Gabriel
García Márquez, nicknamed "Gabo" by his fans and followers, was born
in 1927 in the town of Aracataca in the municipality of the department of
Magdalena, near the Colombian Atlantic coast. His parents, Gabriel Eligio
García and Luisa Santiaga Márquez, were two lovers fighting for a forbidden
love. Gabo's maternal grandfather was Colonel Nicolás Ricardo Márquez Mejía,
who forbade his daughter to marry her lover because of her family's
socioeconomic situation.
Despite
the obstacles, and in a way that defines the love of yesteryear, Gabriel Eligio
manages to conquer them with love letters, telegrams, and music outside his
window. The two marry, Gabo is born, and the couple quickly moves to
Barranquilla, leaving him in the care of Colonel Márquez.
His
maternal grandmother, Tranquilina, was also a fan of reading fiction and taught
him many different stories that later became part of his inspiration. Marquez
cites her as his greatest literary influence.
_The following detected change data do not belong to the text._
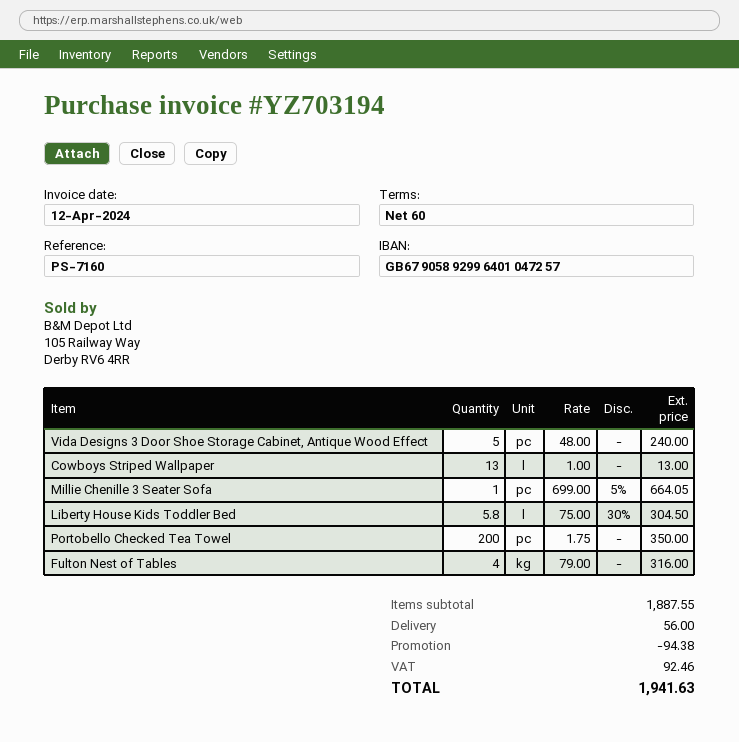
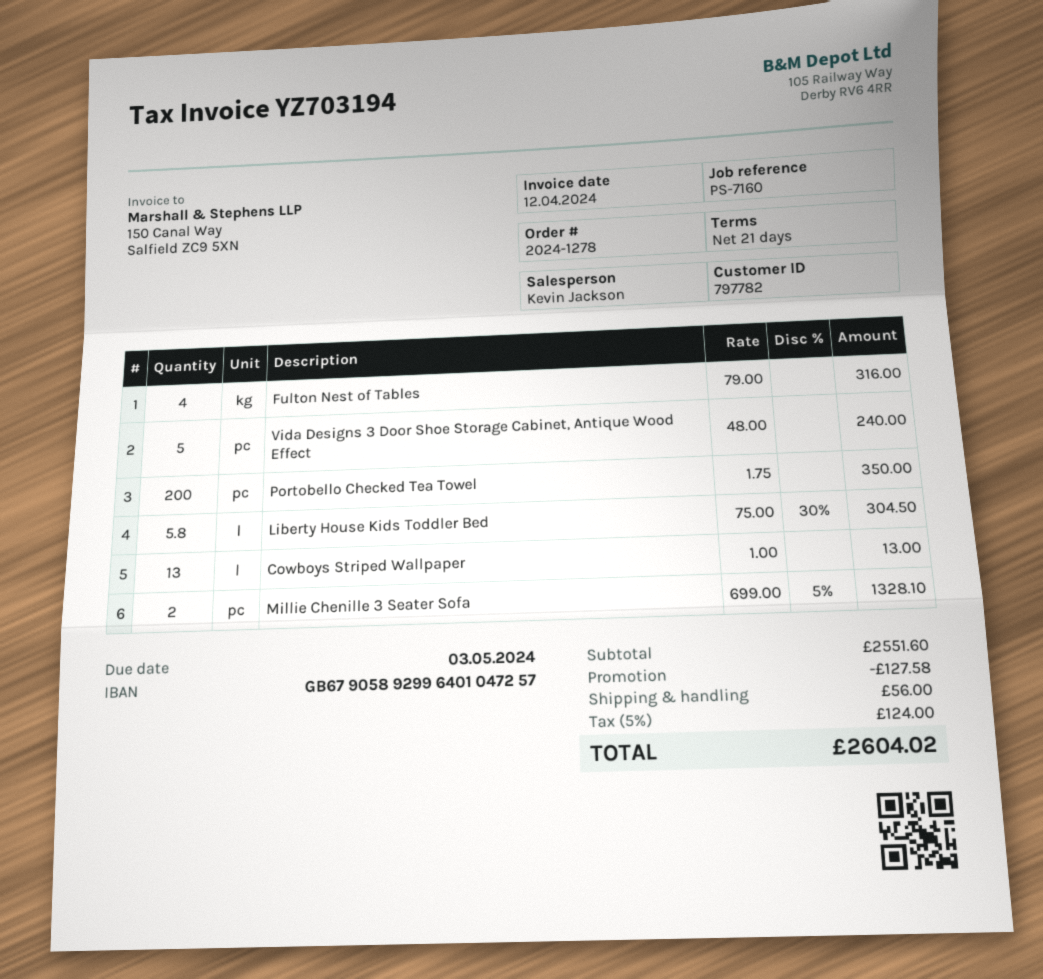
payment terms: 60 days -> 21 days
Millie Chenille 3 Seater Sofa: 1 x 699.00 - 5% = 664.05 -> 2 x 699.00 - 5% = 1328.10
subtotal: 1887.55 -> 2551.60
discount: 94.38 -> 127.58
tax: 92.46 -> 124.00
total: 1941.63 -> 2604.02

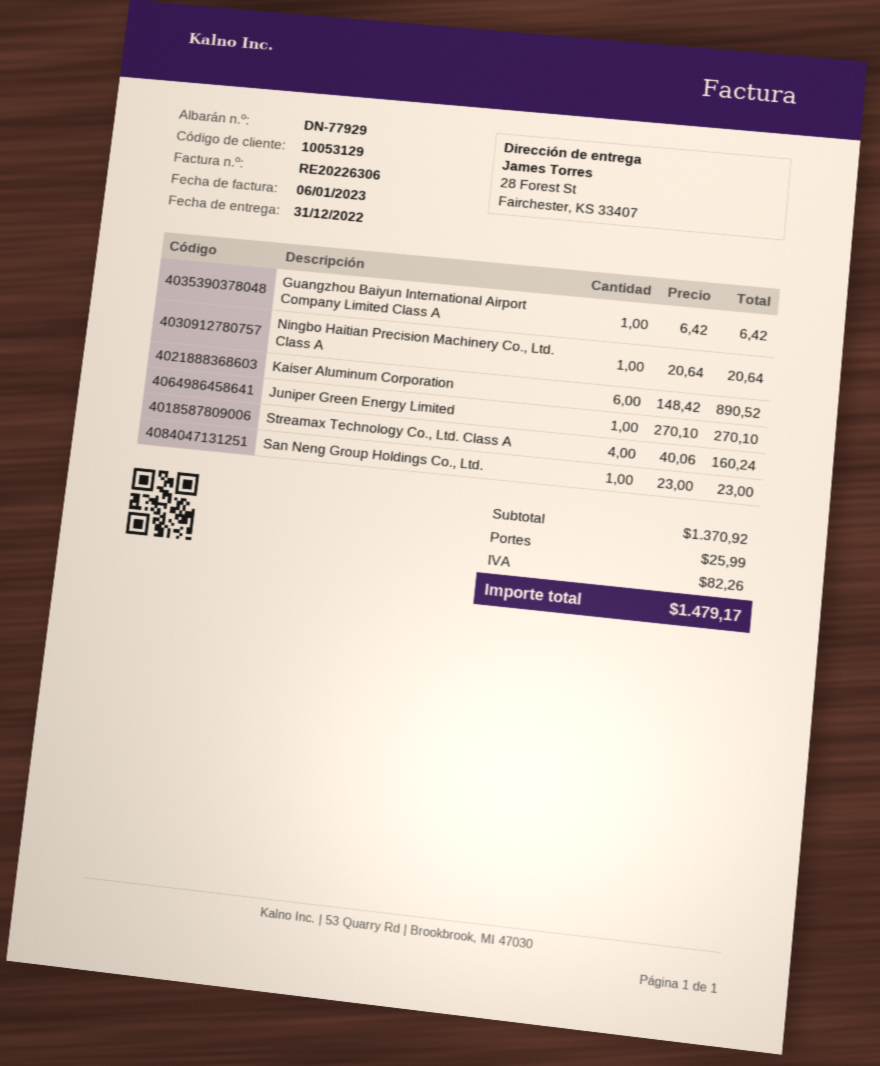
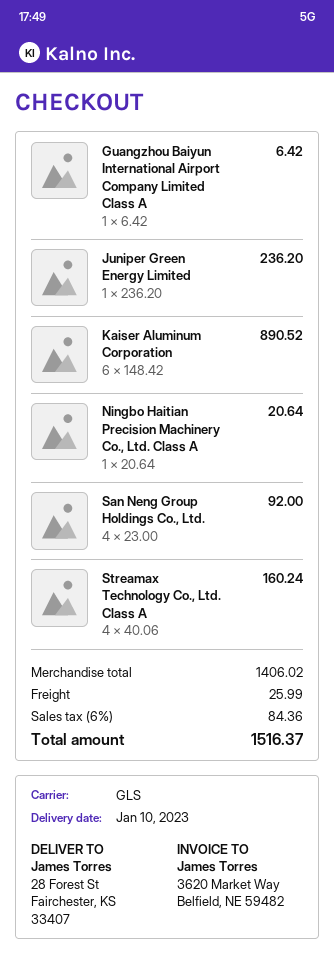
delivery date: 2022-12-31 -> 2023-01-10
Juniper Green Energy Limited: 1 x 270.10 = 270.10 -> 1 x 236.20 = 236.20
San Neng Group Holdings Co., Ltd.: 1 x 23.00 = 23.00 -> 4 x 23.00 = 92.00
subtotal: 1370.92 -> 1406.02
tax: 82.26 -> 84.36
total: 1479.17 -> 1516.37

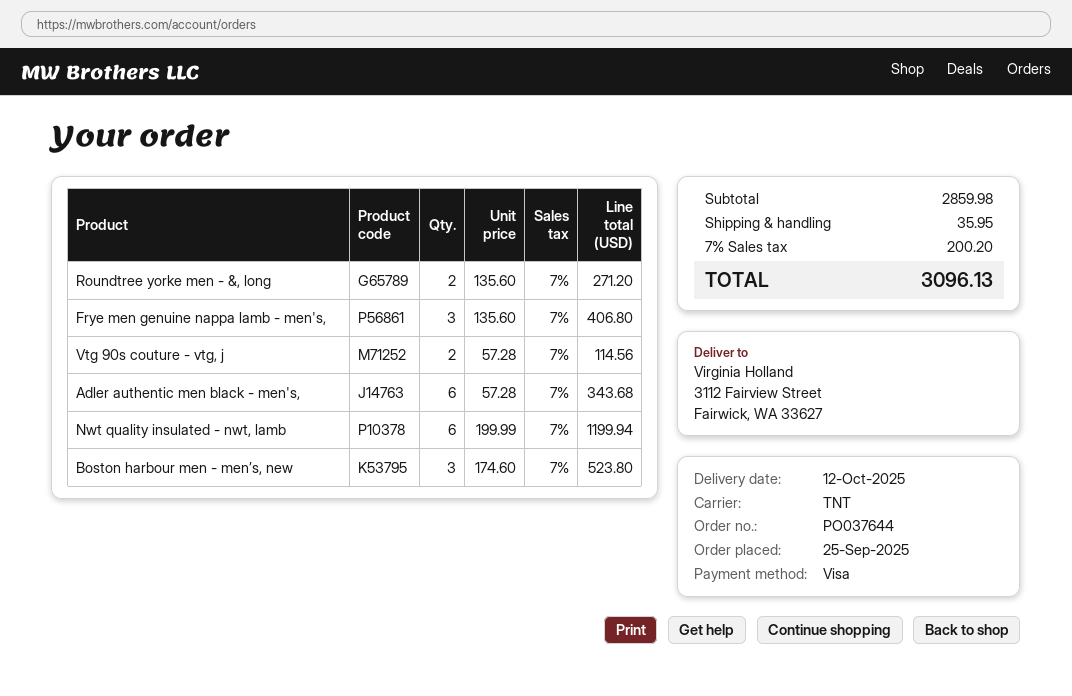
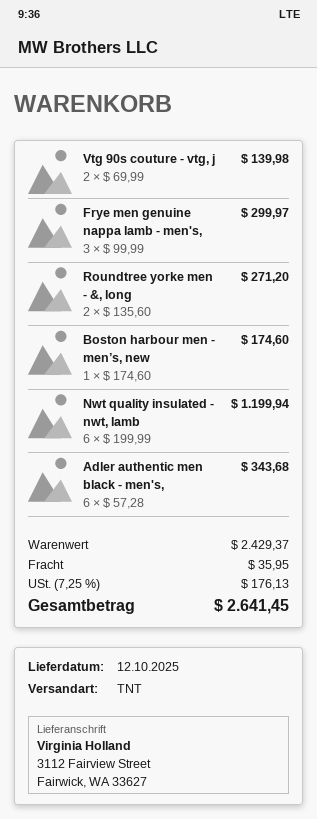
Frye men genuine nappa lamb - men's,: 3 x 135.60 = 406.80 -> 3 x 99.99 = 299.97
Vtg 90s couture - vtg, j: 2 x 57.28 = 114.56 -> 2 x 69.99 = 139.98
Boston harbour men - men’s, new: 3 x 174.60 = 523.80 -> 1 x 174.60 = 174.60
subtotal: 2859.98 -> 2429.37
tax: 7% = 200.20 -> 7.25% = 176.13
total: 3096.13 -> 2641.45

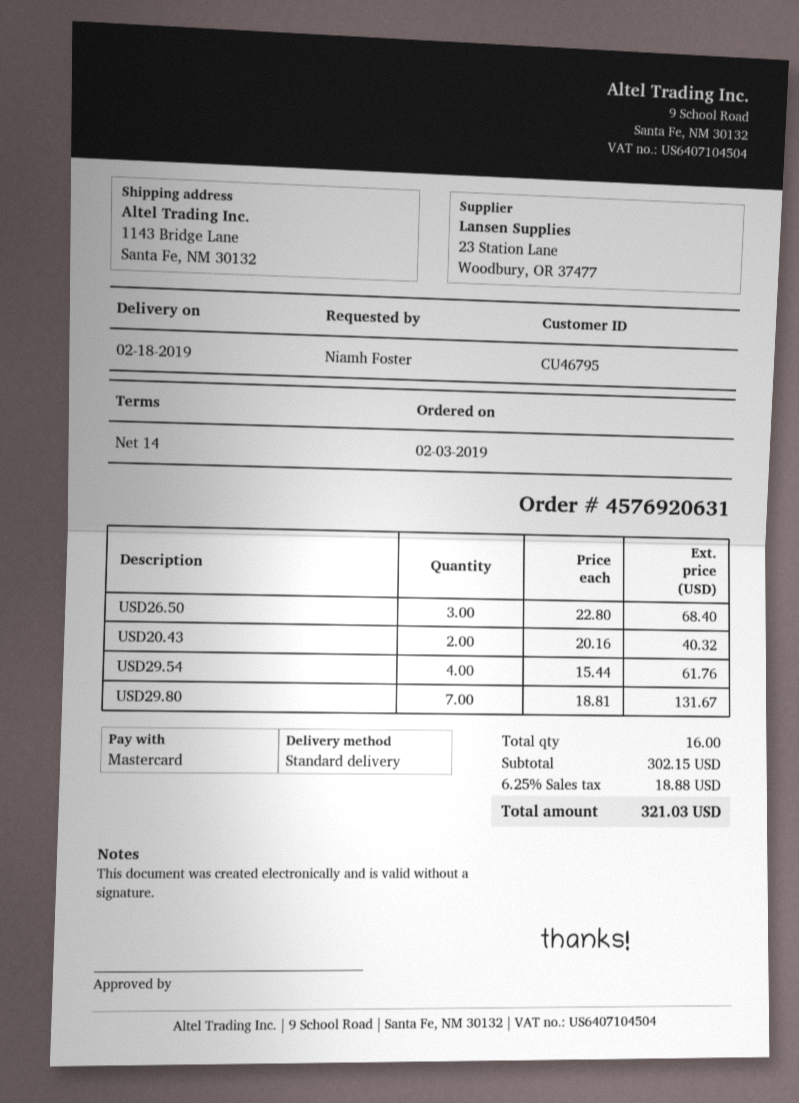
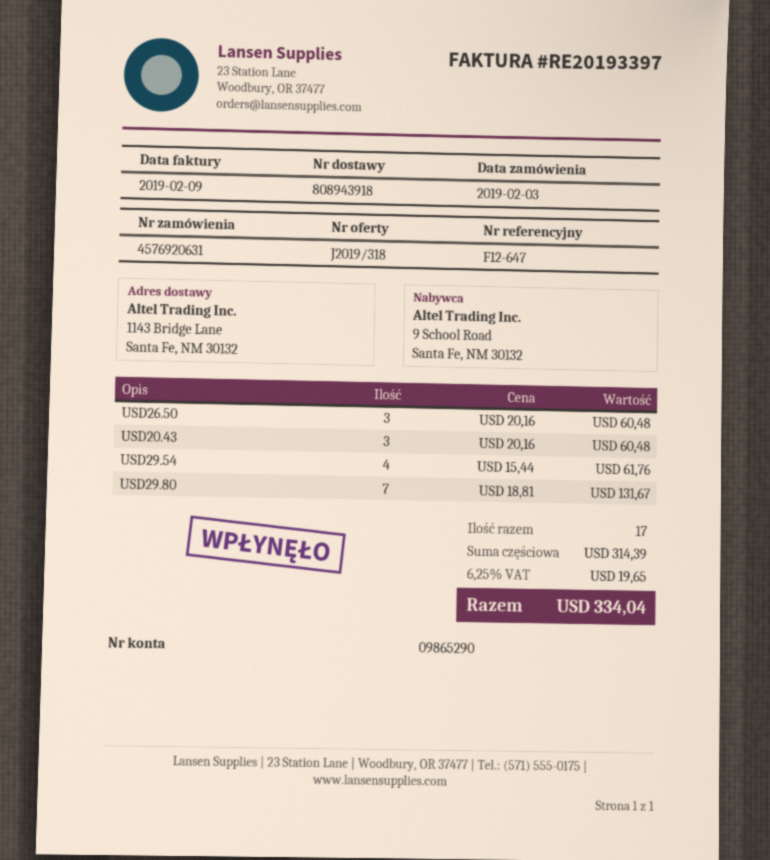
USD26.50: 3 x 22.80 = 68.40 -> 3 x 20.16 = 60.48
USD20.43: 2 x 20.16 = 40.32 -> 3 x 20.16 = 60.48
total quantity: 16 -> 17
subtotal: 302.15 -> 314.39
tax: 6.25% = 18.88 -> 6.25% = 19.65
total: 321.03 -> 334.04

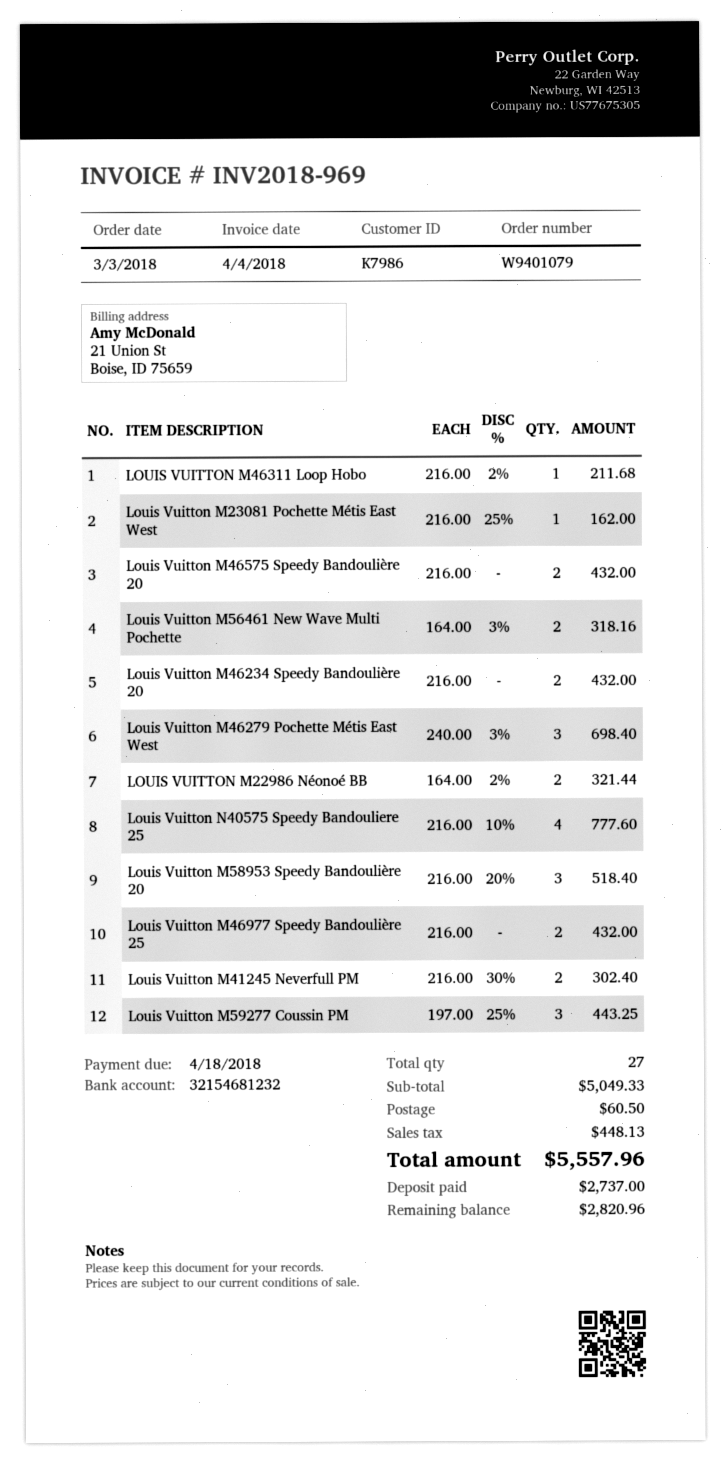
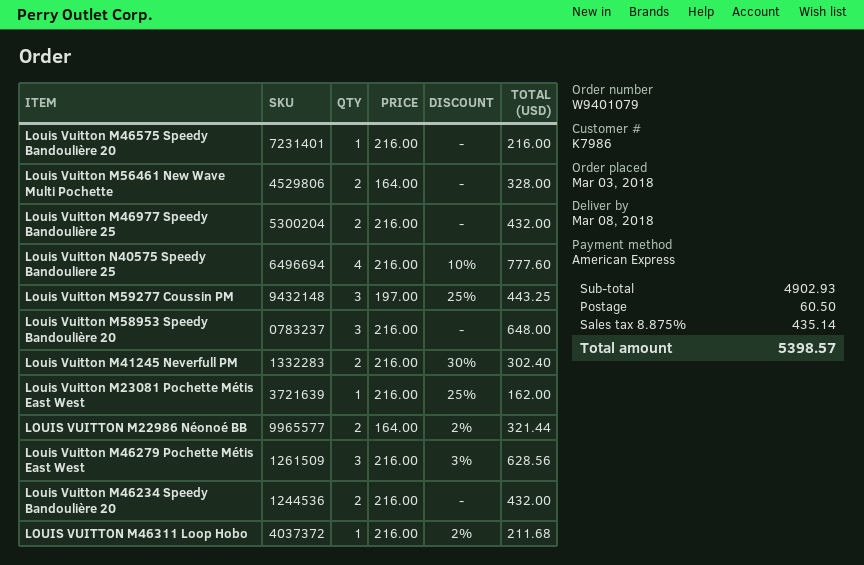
Louis Vuitton M46575 Speedy Bandoulière 20: 2 x 216.00 = 432.00 -> 1 x 216.00 = 216.00
Louis Vuitton M56461 New Wave Multi Pochette: 2 x 164.00 - 3% = 318.16 -> 2 x 164.00 = 328.00
Louis Vuitton M46279 Pochette Métis East West: 3 x 240.00 - 3% = 698.40 -> 3 x 216.00 - 3% = 628.56
Louis Vuitton M58953 Speedy Bandoulière 20: 3 x 216.00 - 20% = 518.40 -> 3 x 216.00 = 648.00
subtotal: 5049.33 -> 4902.93
tax: 448.13 -> 435.14
total: 5557.96 -> 5398.57

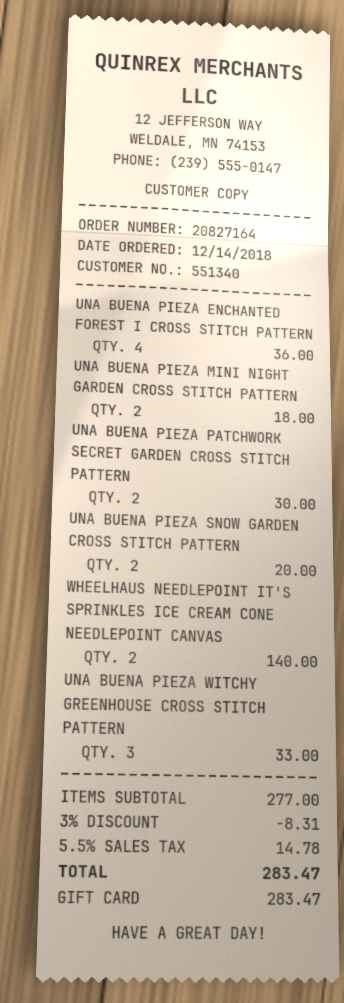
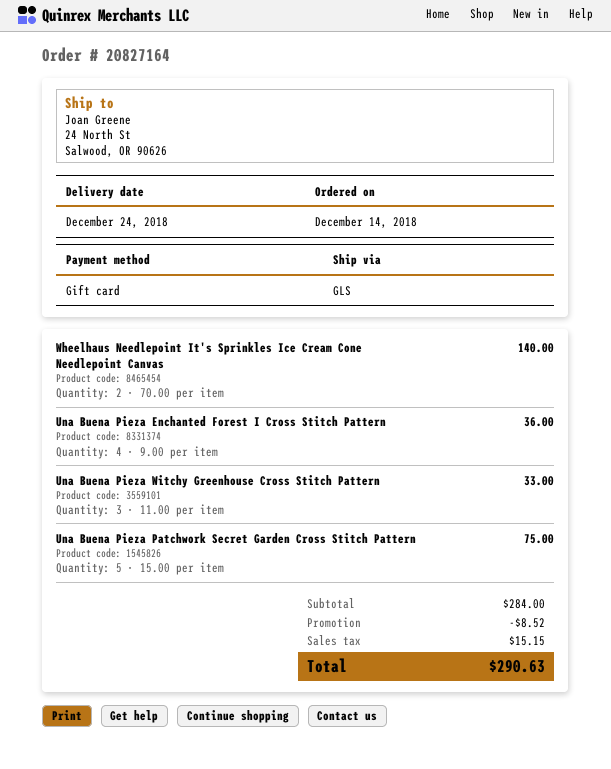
UNA BUENA PIEZA MINI NIGHT GARDEN CROSS STITCH PATTERN: 2 for 18.00 -> none
UNA BUENA PIEZA PATCHWORK SECRET GARDEN CROSS STITCH PATTERN: 2 for 30.00 -> 5 for 75.00
UNA BUENA PIEZA SNOW GARDEN CROSS STITCH PATTERN: 2 for 20.00 -> none
subtotal: 277.00 -> 284.00
discount: 8.31 -> 8.52
tax: 14.78 -> 15.15
total: 283.47 -> 290.63

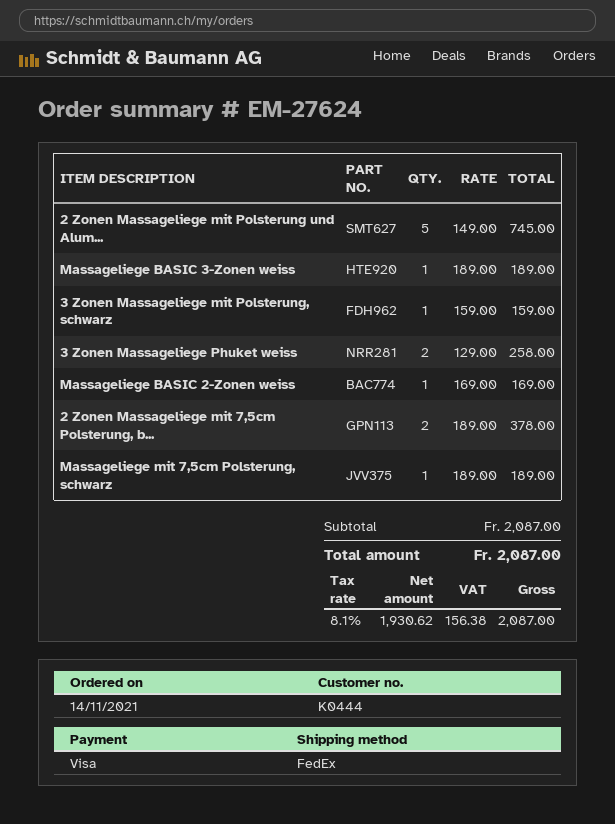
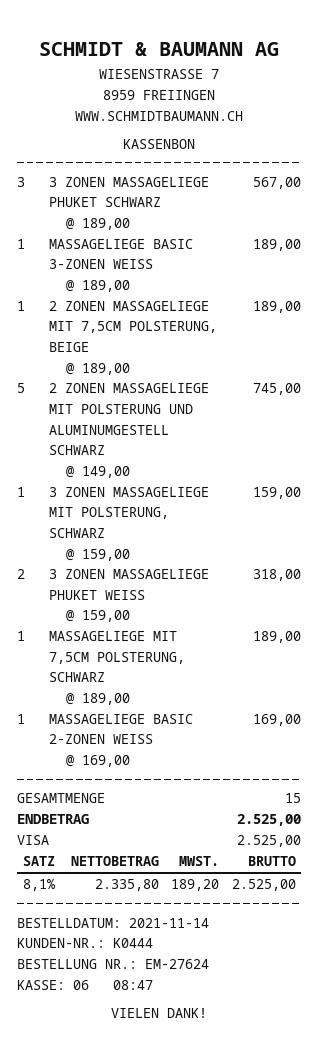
3 Zonen Massageliege Phuket weiss: 2 x 129.00 = 258.00 -> 2 x 159.00 = 318.00
2 Zonen Massageliege mit 7,5cm Polsterung, b...: 2 x 189.00 = 378.00 -> 1 x 189.00 = 189.00
3 ZONEN MASSAGELIEGE PHUKET SCHWARZ: none -> 3 x 189.00 = 567.00
net: 1930.62 -> 2335.80
tax: 8.1% = 156.38 -> 8.1% = 189.20
total: 2087.00 -> 2525.00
The town where he grew up,
Aracataca, is believed to be the inspiration for Macondo, the fictional town
where a multitude of the author's stories take place and is taught in his first
book that broke international barriers, One Hundred Years of Solitude.
He
fell in love at the age of thirteen and had to conquer the student Mercedes
Barcha, with whom he proved himself at the end of his studies in 1958. A year
later he had his first son Rodrigo and two years later he moved to New York to
work as a correspondent for a Latin news newspaper.
By
then he had already written his first three novels, La hojarasca in 1955, El
coronel no tiene quien le escriba in 1961 and La mala hora in 1962. It was not
until five years later that García Márquez wrote his fourth novel, which
changed his life. By then Gabo was already a well-traveled man and decided to
live with his wife and children permanently in Mexico City. It was there that
he wrote and published One Hundred Years of Solitude in 1967.
In the
first week it sold 8,000 copies. Every week after that, the book sold one
edition every week, selling approximately 30 million copies to date (the same
amount as The Diary of Anne Frank) and was converted into 24 languages,
nominating it for four international awards. It received the Nobel Prize for
literature in 1982.
The
economic success of the work gave free rein to Márquez's imagination, who went
on to write several classics, such as Love in the Time of Cholera (1985), Of
Love and Other Demons (1994) and Memory of My Sad Whores (2004), his latest
novel. In 1999, in Mexico City, he was diagnosed with cancer, which put his
health at risk and he stopped writing, finally dying in 2014. His books have resonated in the minds of
millions of readers, who still pay tribute to one of the greatest minds of
international literature of the twentieth century.